ToM4AI Thinkathon: Task Design Template

ToM4AI Thinkathon: Task Design Template

AAAI-2026 Workshop on Theory of Mind for AI


Team Information

  • Team Name: _________________
  • Team Members: ___________________
  • Core Discipline(s): (e.g., Cognitive Science, Robotics, NLP)

Page 1: Problem Definition & Ecological Validity

1. The Core Social Challenge

Identify a real-world social interaction where “knowing what the other thinks” is critical for success.

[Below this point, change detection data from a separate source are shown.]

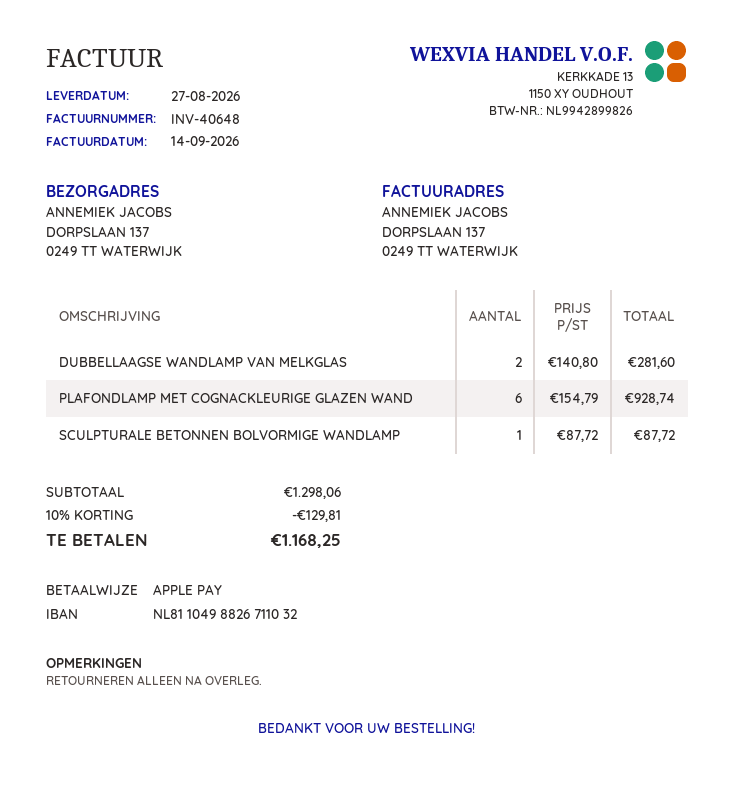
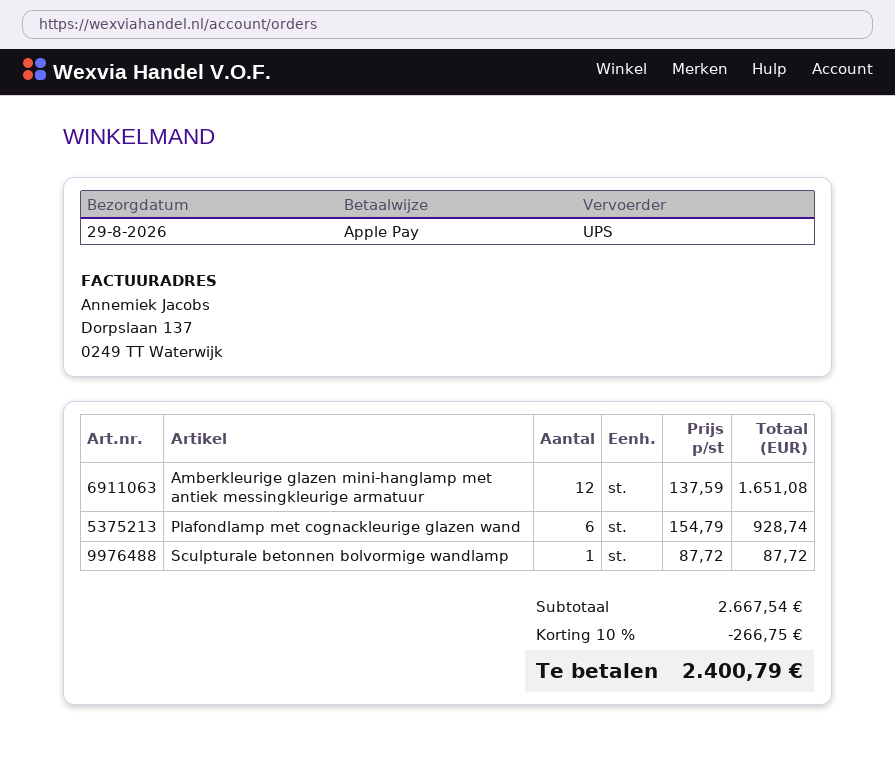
delivery date: 2026-08-27 -> 2026-08-29
DUBBELLAAGSE WANDLAMP VAN MELKGLAS: 2 x 140.80 = 281.60 -> none
Amberkleurige glazen mini-hanglamp met antiek messingkleurige armatuur: none -> 12 x 137.59 = 1651.08
subtotal: 1298.06 -> 2667.54
discount: 10% = 129.81 -> 10% = 266.75
total: 1168.25 -> 2400.79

  • Scenario Context: (e.g., Healthcare triage, joint creative writing, urban navigation)
  • Targeted Mental State: What specifically must the agent infer?
    • False Beliefs
    • Intentions / Hidden Goals
    • Reputation / Trust
    • Sarcasm / Deception
    • Shared Mental Models

2. Task Narrative (The “Vignette”)

Provide a 3–5 sentence story describing the interaction.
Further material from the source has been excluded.